■ WORK TASK:
Examine the records and identify each line that includes the string "letter". Copy those lines.

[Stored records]
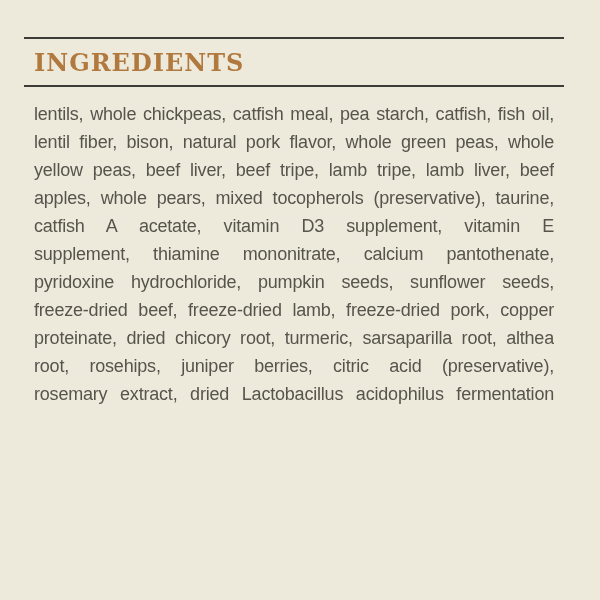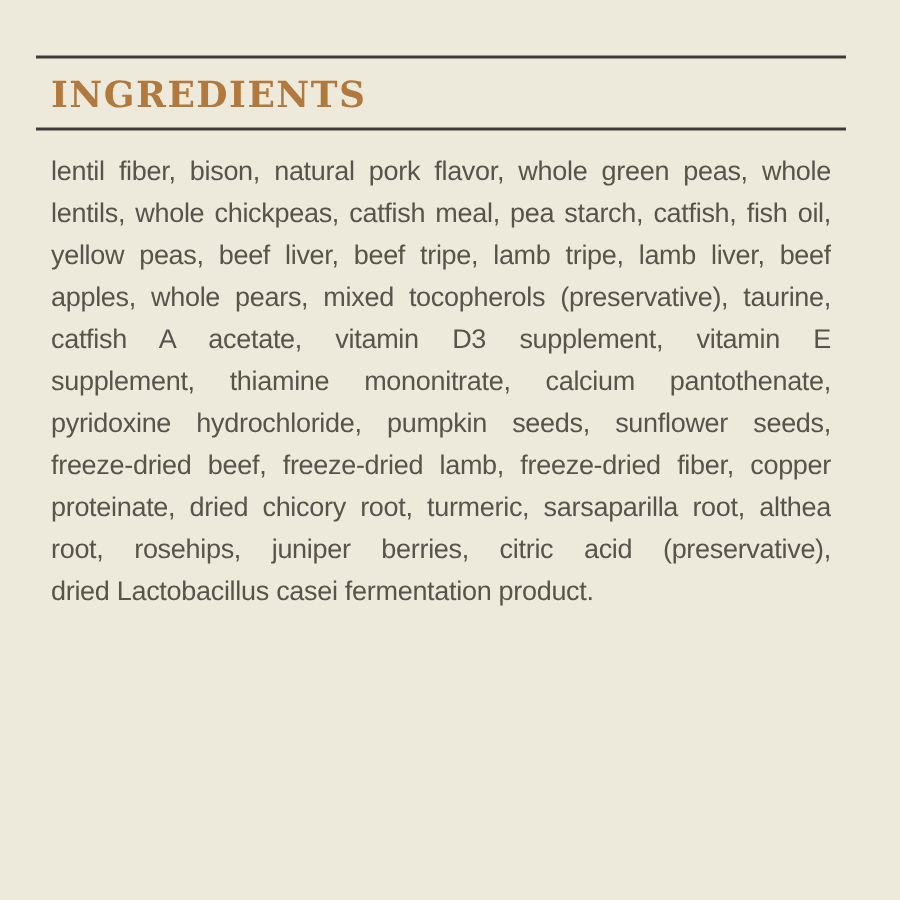--- a/index.html
+++ b/index.html
@@ -53,25 +53,25 @@
   }
 </style>
 </head>
 <body style="background: rgb(237, 234, 220);">
 
 <div class="label">
   <div class="rule" style="background: rgb(61, 60, 55);"></div>
   <div class="section-title" style="color: rgb(178, 121, 62);">INGREDIENTS</div>
   <div class="rule" style="background: rgb(61, 60, 55);"></div>
   <div class="ingredients" style="color: rgb(87, 84, 76);">
+      <div class="ing-line">lentils, whole chickpeas, catfish meal, pea starch, catfish, fish oil,</div>
       <div class="ing-line">lentil fiber, bison, natural pork flavor, whole green peas, whole</div>
-      <div class="ing-line">lentils, whole chickpeas, catfish meal, pea starch, catfish, fish oil,</div>
       <div class="ing-line">yellow peas, beef liver, beef tripe, lamb tripe, lamb liver, beef</div>
       <div class="ing-line">apples, whole pears, mixed tocopherols (preservative), taurine,</div>
       <div class="ing-line">catfish A acetate, vitamin D3 supplement, vitamin E</div>
       <div class="ing-line">supplement, thiamine mononitrate, calcium pantothenate,</div>
       <div class="ing-line">pyridoxine hydrochloride, pumpkin seeds, sunflower seeds,</div>
-      <div class="ing-line">freeze-dried beef, freeze-dried lamb, freeze-dried fiber, copper</div>
+      <div class="ing-line">freeze-dried beef, freeze-dried lamb, freeze-dried pork, copper</div>
       <div class="ing-line">proteinate, dried chicory root, turmeric, sarsaparilla root, althea</div>
       <div class="ing-line">root, rosehips, juniper berries, citric acid (preservative),</div>
-      <div class="ing-line last">dried Lactobacillus casei fermentation product.</div>
+      <div class="ing-line">rosemary extract, dried Lactobacillus acidophilus fermentation</div>
     </div>
 </div>
 
 </body></html>

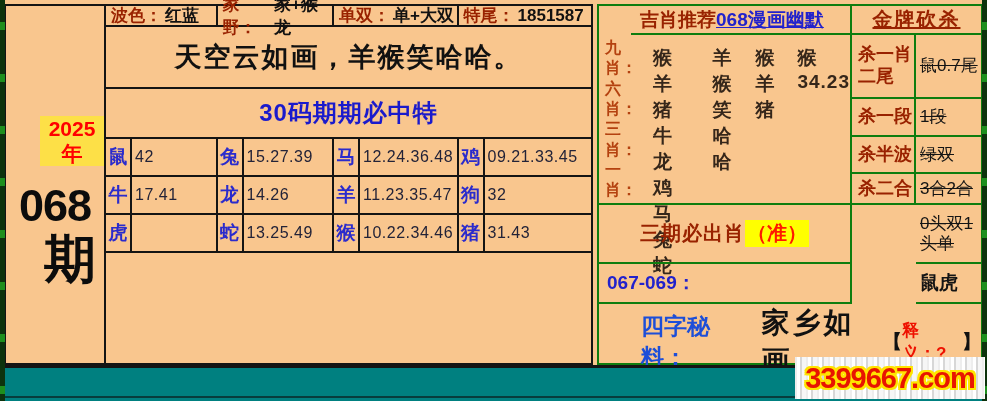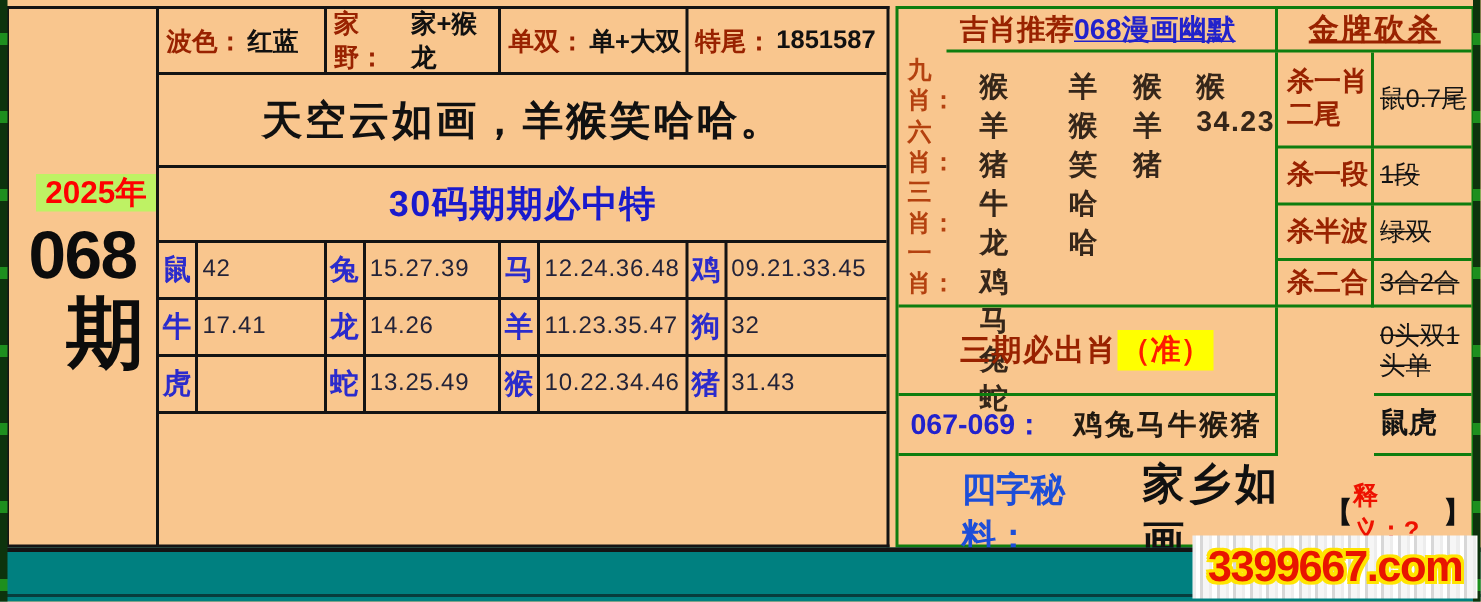--- a/index.html
+++ b/index.html
@@ -9,30 +9,30 @@
   .stage { position:absolute; left:0; top:0; width:987px; height:401px; background:#f9c68e; }
 
   
   .edge { position:absolute; top:0; width:5px; height:401px; z-index:5;
           background:repeating-linear-gradient(180deg,#0d330d 0 22px,#1e8f1e 22px 30px,#0d330d 30px 52px); }
   .edge.left { left:0; } .edge.right { right:0; }
 
   
   .id-col { position:absolute; left:4px; top:4px; width:102px; height:361px;
             border:2px solid #141414; background:#f9c68e; }
-  .year-badge { display:block; margin:110px 0 5px auto; width:80px; text-align:center;
-                background:#bef264; color:#ff0000; font-weight:bold; font-size:21px; line-height:25px; }
+  .year-badge { display:block; margin:110px 0 16px auto; width:64px; text-align:center;
+                background:#fde047; color:#ff0000; font-weight:bold; font-size:21px; line-height:25px; }
   .issue-num { text-align:center; font-size:45px; font-weight:bold; color:#0c0c0c; line-height:48px; letter-spacing:-1px; }
   .issue-suffix { text-align:right; padding-right:8px; font-size:52px; font-weight:bold; color:#0c0c0c; line-height:58px; }
 
   
   .ctable { position:absolute; left:106px; top:4px; width:487px; height:361px;
             border:2px solid #141414; border-left:none; display:flex; flex-direction:column; }
   .crow { display:flex; border-bottom:2px solid #141414; }
-  .crow.hdr { height:44px; }
+  .crow.hdr { height:21px; }
   .hcell { display:flex; align-items:center; padding-left:5px; border-right:2px solid #141414; }
   .hcell:last-child { border-right:none; }
   .hcell .lab { color:#992200; font-weight:bold; font-size:17px; }
   .hcell .val { color:#111; font-weight:bold; font-size:17px; margin-left:3px; }
   .w1{width:112px}.w2{width:117px}.w3{width:125px}.w4{width:133px}
   .slogan-row { height:62px; align-items:center; justify-content:center; }
   .slogan { font-size:27px; font-weight:bold; color:#111; letter-spacing:2px; }
   .sub-row { height:50px; align-items:center; justify-content:center; }
   .subtitle { font-size:24px; font-weight:bold; color:#1a1acc; letter-spacing:1px; }
   .zrow { height:38px; }
@@ -240,21 +240,20 @@
     <div class="three-cell gb-r gb-b">
       <span class="three-title">三期必出肖</span>
       <span class="three-mark">（准）</span>
     </div>
     <div class="kval gb-b struck" style="grid-column:3;grid-row:6">
         <span>0头双1头单</span>
       </div>
 
     <div class="range-cell gb-r gb-b">
       <span class="range-label">067-069：</span>
-      <span class="range-value">鸡兔马牛猴猪</span>
     </div>
     <div class="kval gb-b" style="grid-column:3;grid-row:7;font-size:19px;font-weight:bold">
         <span>鼠虎</span>
       </div>
 
     <div class="secret-cell">
       <span class="secret-label">四字秘料：</span>
       <span class="secret-value">家乡如画</span>
       <span class="secret-bracket">【</span>
       <span class="secret-note">释义：?</span>

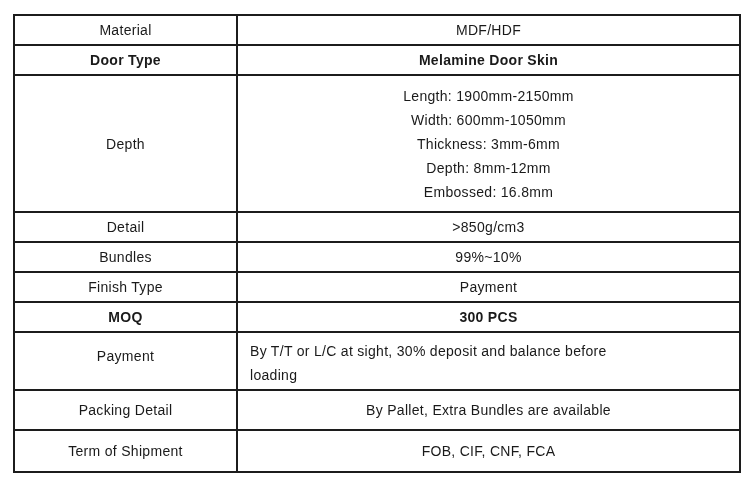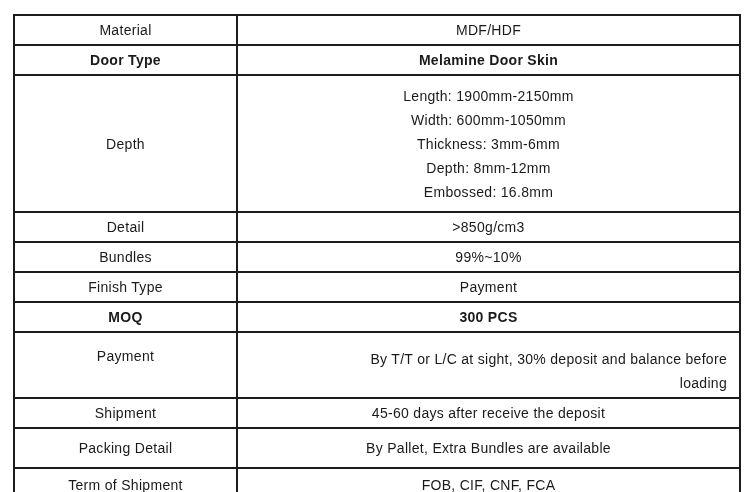--- a/index.html
+++ b/index.html
@@ -45,38 +45,38 @@
   tr.r-material        { height: 30px; }
   tr.r-door-type       { height: 28px; font-weight: bold; }
   tr.r-size            { height: 137px; }
   tr.r-density         { height: 29px; }
   tr.r-moisture        { height: 29px; }
   tr.r-finish-type     { height: 28px; }
   tr.r-moq             { height: 29px; font-weight: bold; }
   tr.r-payment         { height: 57px; }
   tr.r-shipment        { height: 29px; }
   tr.r-packing-detail  { height: 40px; }
-  tr.r-term-of-shipment{ height: 34px; }
+  tr.r-term-of-shipment{ height: 42px; }
 
   
   td.multiline {
     white-space: pre-line;
     line-height: 27px;
   }
   
   tr.r-payment td.label {
     vertical-align: top;
     padding-top: 11px;
   }
   tr.r-payment td.value {
-    text-align: right;
+    text-align: left;
     padding-left: 12px;
     padding-right: 12px;
     vertical-align: top;
-    padding-top: 14px;
+    padding-top: 6px;
   }
 </style>
 </head>
 <body>
 
 <div class="sheet">
   <table class="spec-table">
     <colgroup>
       <col class="c-label">
       <col class="c-value">
@@ -112,24 +112,20 @@
       </tr>
       <tr class="r-moq">
         <td class="label">MOQ</td>
         <td class="value">300 PCS</td>
       </tr>
       <tr class="r-payment">
         <td class="label">Payment</td>
         <td class="value multiline">By T/T or L/C at sight, 30% deposit and balance before
 loading</td>
       </tr>
-      <tr class="r-shipment">
-        <td class="label">Shipment</td>
-        <td class="value">45-60 days after receive the deposit</td>
-      </tr>
       <tr class="r-packing-detail">
         <td class="label">Packing Detail</td>
         <td class="value">By Pallet, Extra Bundles are available</td>
       </tr>
       <tr class="r-term-of-shipment">
         <td class="label">Term of Shipment</td>
         <td class="value">FOB, CIF, CNF, FCA</td>
       </tr>
     </tbody>
   </table>

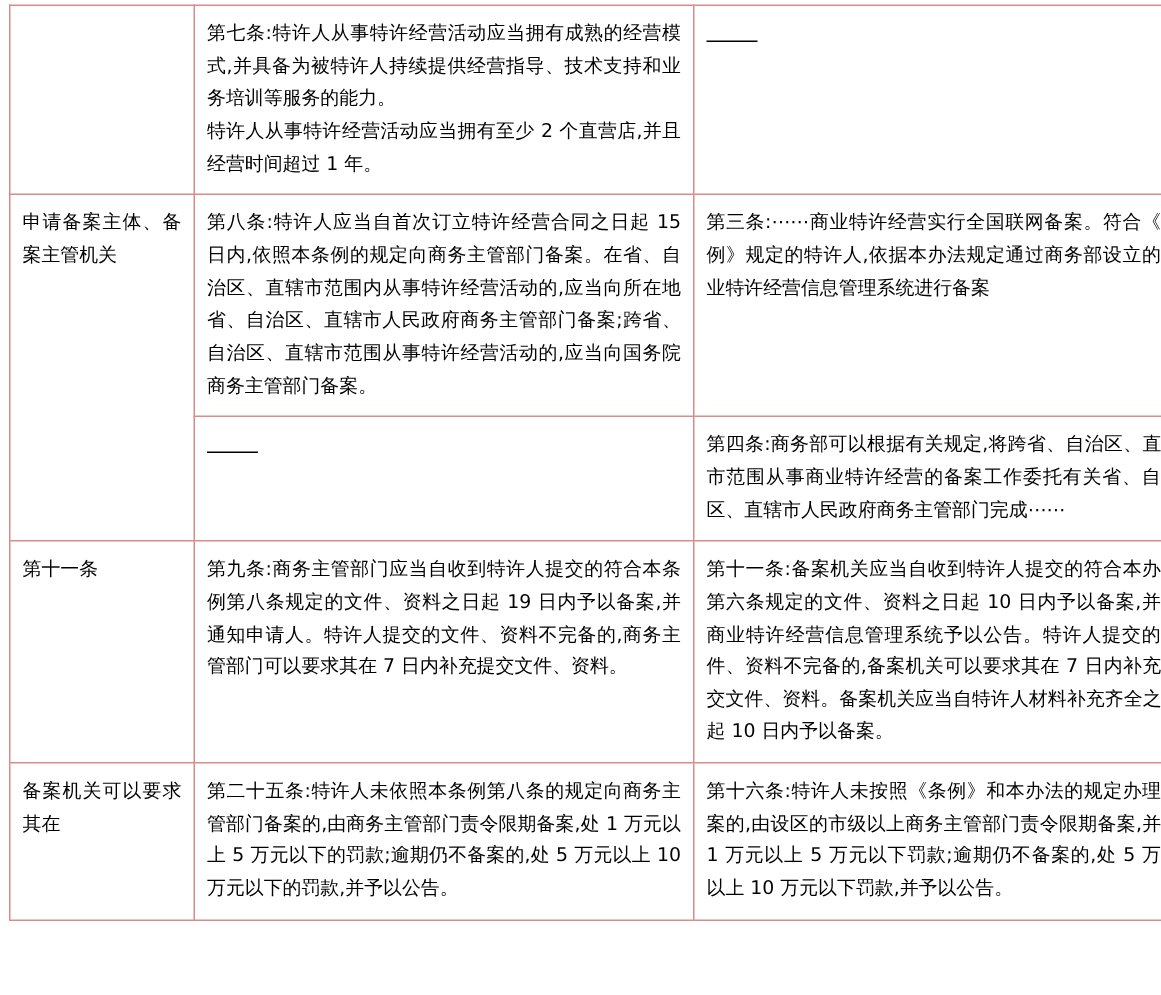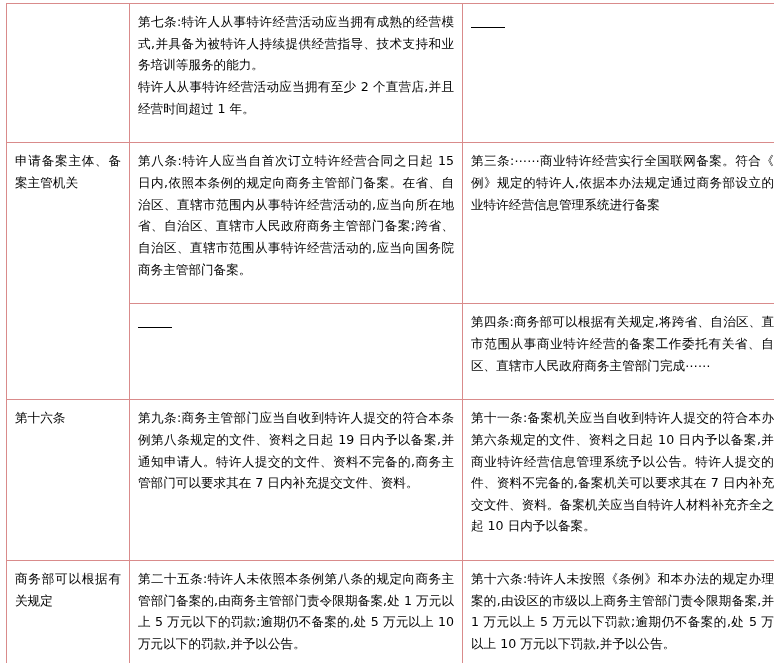--- a/index.html
+++ b/index.html
@@ -21,21 +21,21 @@
   }
   table.doc-table {
     border-collapse: collapse;
     width: 760px;
     margin: 3px 0 0 6px;
     table-layout: fixed;
   }
   table.doc-table td {
     border: 1px solid #d98b8b;
     vertical-align: top;
-    padding: 7px 8px 23px 8px;
+    padding: 7px 8px 10px 8px;
     font-size: 12.6px;
     line-height: 1.72;
     text-align: justify;
     text-justify: inter-ideograph;
   }
   td.col-label {
     width: 106px;
     text-align: center;
     vertical-align: middle;
     padding: 6px 4px;
@@ -99,33 +99,33 @@
         <td class="col-mid center-dash">
           <span class="dash"></span>
         </td>
         <td class="col-right">
           <span class="cellwrap">第四条:商务部可以根据有关规定,将跨省、自治区、直辖市范围从事商业特许经营的备案工作委托有关省、自治区、直辖市人民政府商务主管部门完成⋯⋯</span>
         </td>
       </tr>
 
       <tr>
         <td class="col-label">
-          <span class="cellwrap">第十六条</span>
+          <span class="cellwrap">第十一条</span>
         </td>
         <td class="col-mid">
           <span class="cellwrap">第九条:商务主管部门应当自收到特许人提交的符合本条例第八条规定的文件、资料之日起 19 日内予以备案,并通知申请人。特许人提交的文件、资料不完备的,商务主管部门可以要求其在 7 日内补充提交文件、资料。</span>
         </td>
         <td class="col-right">
           <span class="cellwrap">第十一条:备案机关应当自收到特许人提交的符合本办法第六条规定的文件、资料之日起 10 日内予以备案,并在商业特许经营信息管理系统予以公告。特许人提交的文件、资料不完备的,备案机关可以要求其在 7 日内补充提交文件、资料。备案机关应当自特许人材料补充齐全之日起 10 日内予以备案。</span>
         </td>
       </tr>
 
       <tr>
         <td class="col-label">
-          <span class="cellwrap">商务部可以根据有关规定</span>
+          <span class="cellwrap">备案机关可以要求其在</span>
         </td>
         <td class="col-mid">
           <span class="cellwrap">第二十五条:特许人未依照本条例第八条的规定向商务主管部门备案的,由商务主管部门责令限期备案,处 1 万元以上 5 万元以下的罚款;逾期仍不备案的,处 5 万元以上 10 万元以下的罚款,并予以公告。</span>
         </td>
         <td class="col-right">
           <span class="cellwrap">第十六条:特许人未按照《条例》和本办法的规定办理备案的,由设区的市级以上商务主管部门责令限期备案,并处 1 万元以上 5 万元以下罚款;逾期仍不备案的,处 5 万元以上 10 万元以下罚款,并予以公告。</span>
         </td>
       </tr>
 
     </tbody>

■ EXERCISE RESULT:
   .issue-num { text-align:center; font-size:45px; font-weight:bold; color:#0c0c0c; line-height:48px; letter-spacing:-1px; }
   .slogan { font-size:27px; font-weight:bold; color:#111; letter-spacing:2px; }
   .subtitle { font-size:24px; font-weight:bold; color:#1a1acc; letter-spacing:1px; }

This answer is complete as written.